# [Data for the task]
+++

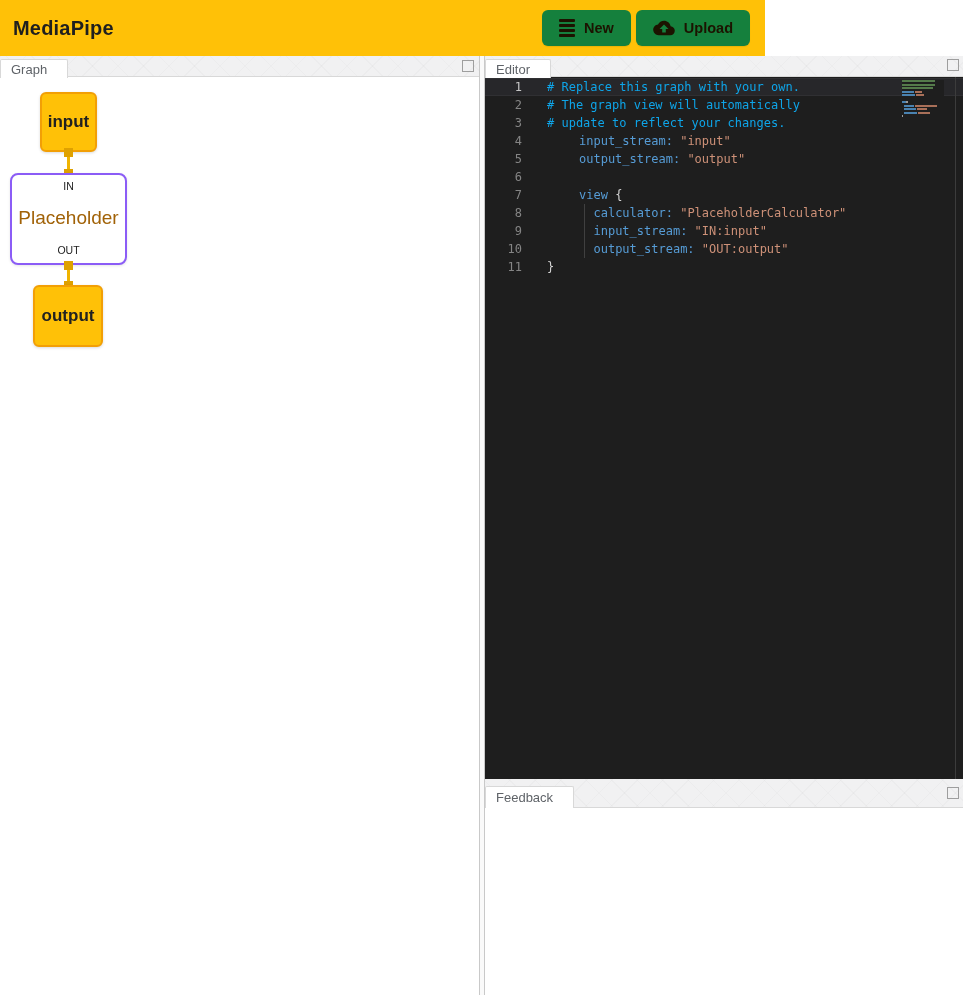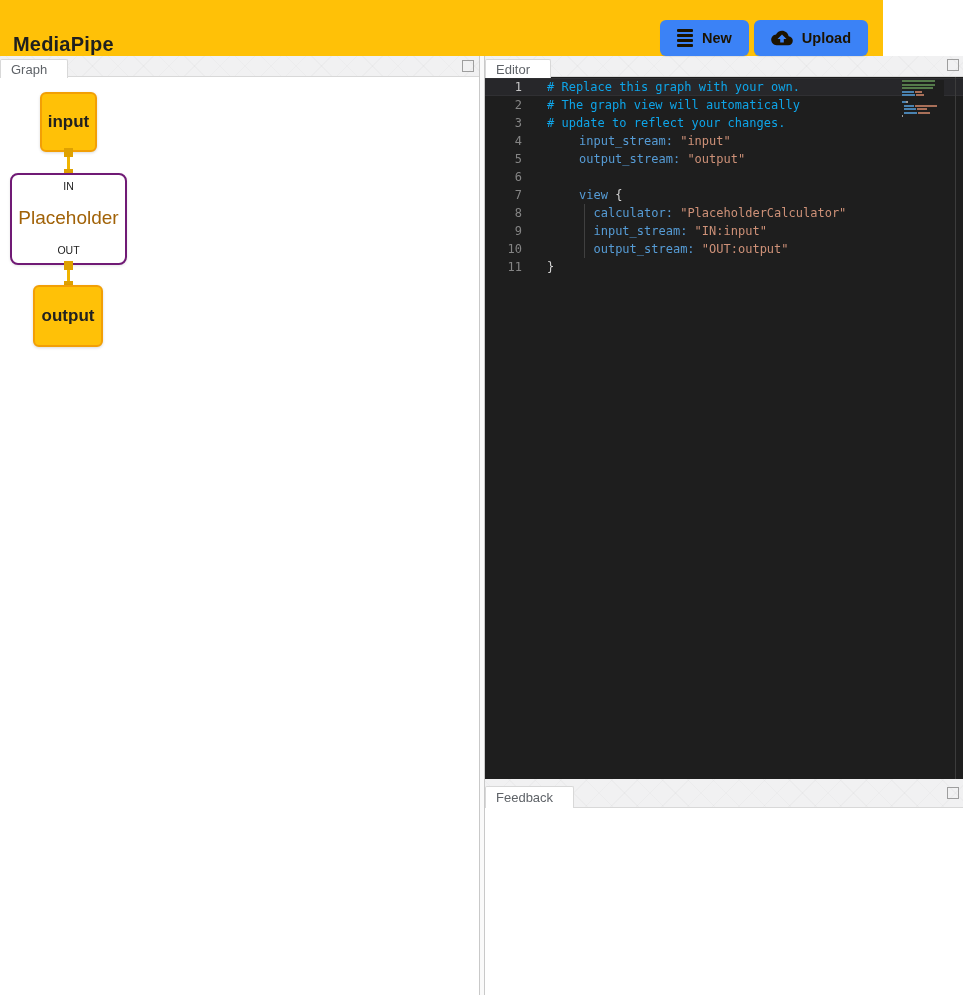"MediaPipe" .app-header { align-items: flex-end -> center; width: 883px -> 765px }
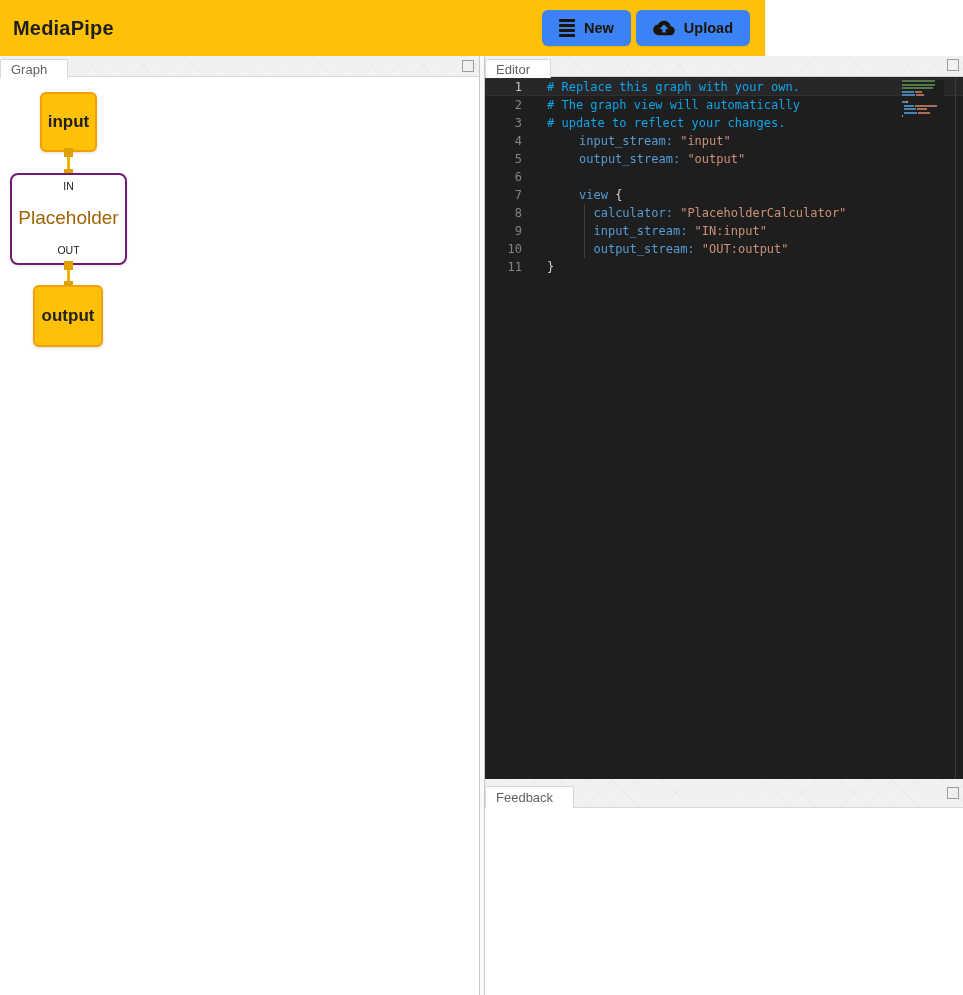"New" .hdr-btn { background: #3b82f6 -> #15803d }
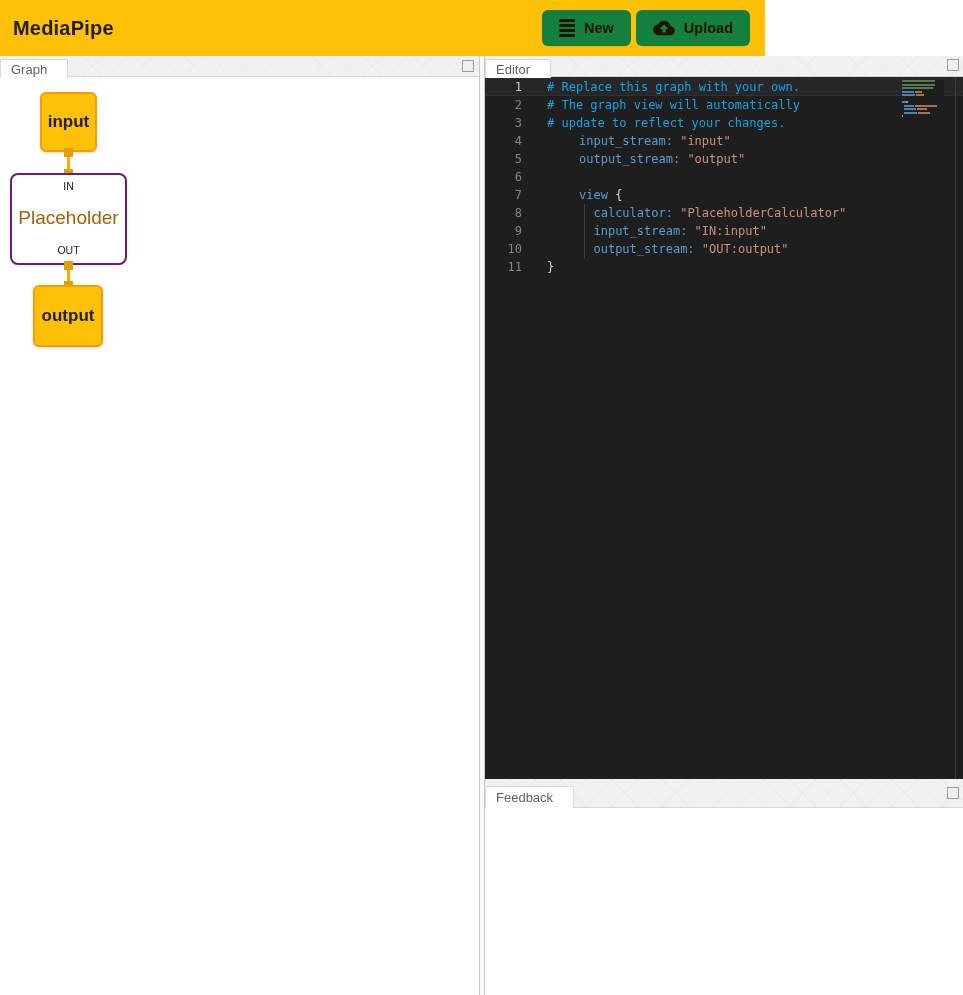"IN" .calc-node { border: 2px solid #701a75 -> 2px solid #8b5cf6 }
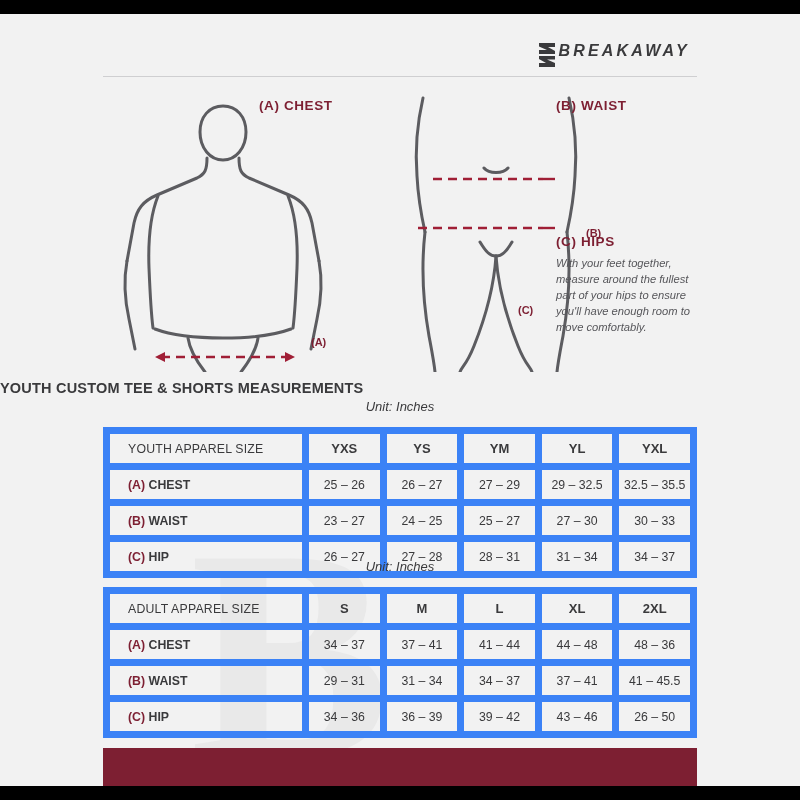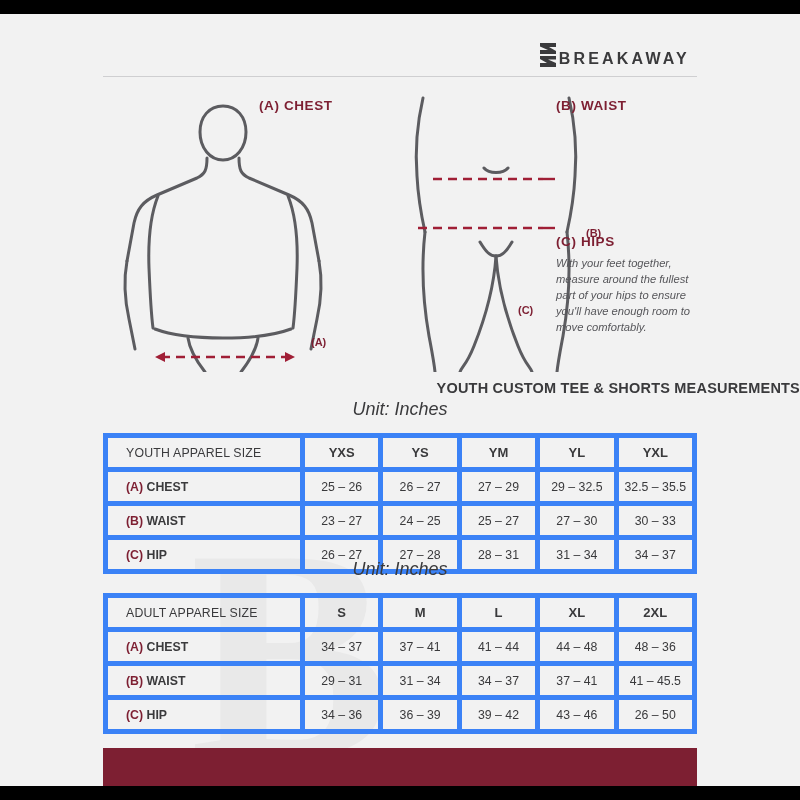"BREAKAWAY" .brand { align-items: flex-end -> flex-start; font-style: none -> italic }
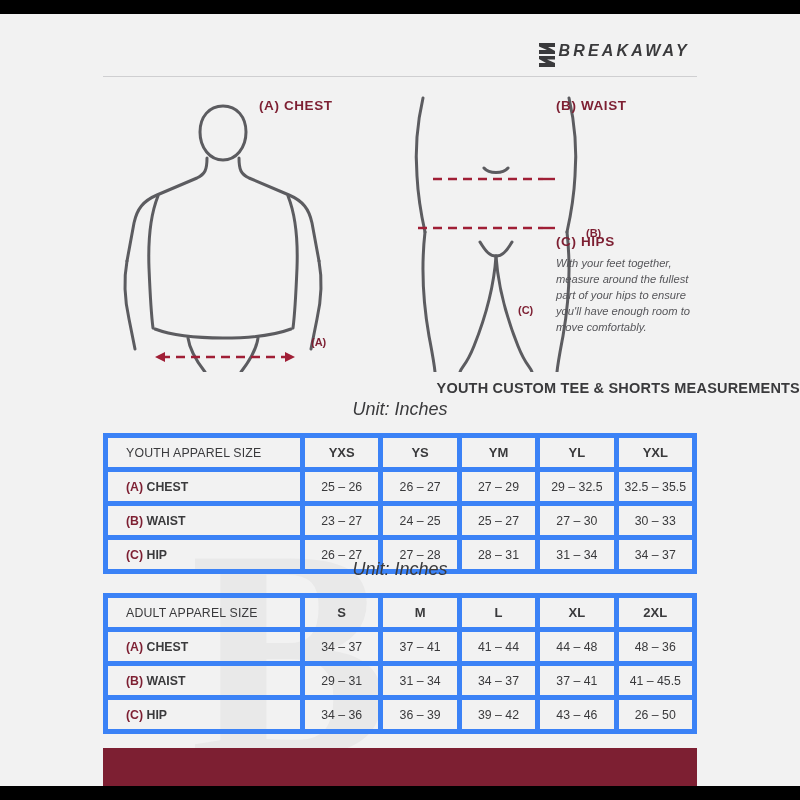"YOUTH CUSTOM TEE & SHORTS" .sec-title { text-align: right -> left }
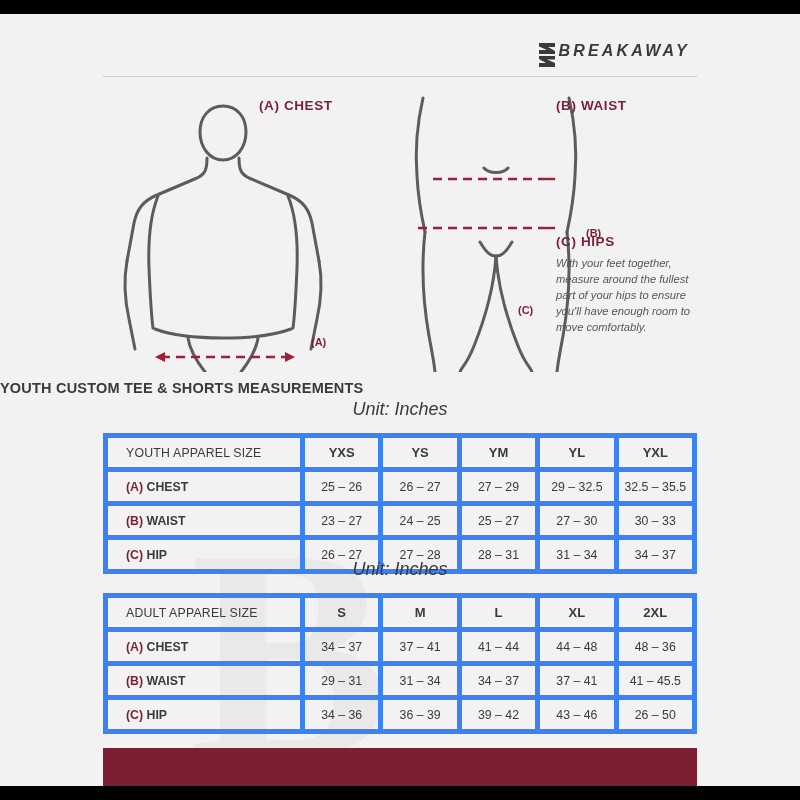"Unit: Inches" .sec-sub { font-size: 18px -> 13px }
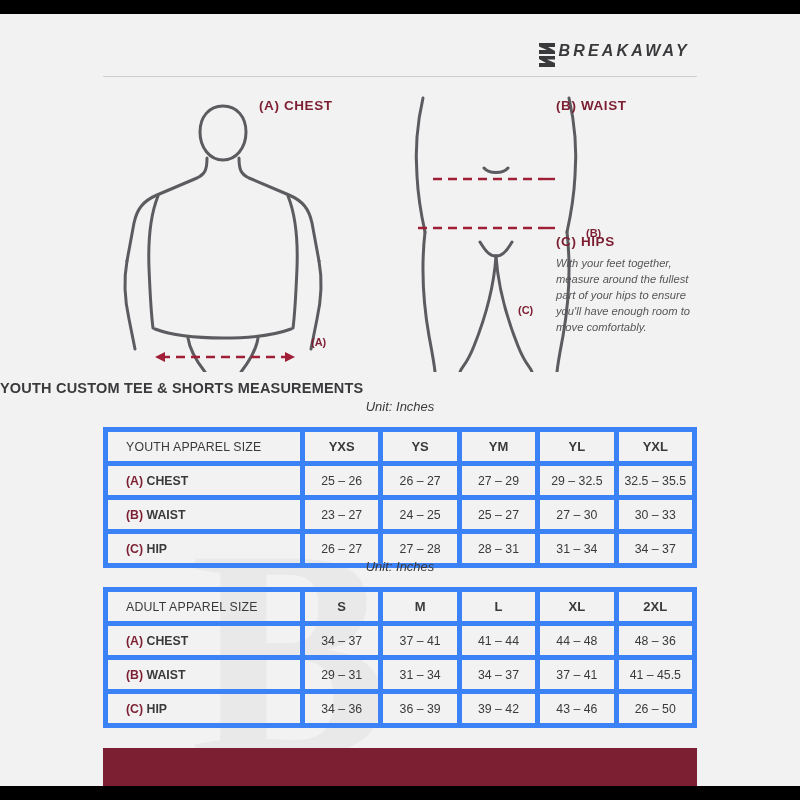"YOUTH APPAREL SIZE" th, td { border: 5px solid #3b82f6 -> 7px solid #3b82f6 }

+++

Each line from the one bearing "font-size: 18px ->" through the final line of the records is to be copied exactly, and no pictures are to be included.

"Unit: Inches" .sec-sub { font-size: 18px -> 13px }
"YOUTH APPAREL SIZE" th, td { border: 5px solid #3b82f6 -> 7px solid #3b82f6 }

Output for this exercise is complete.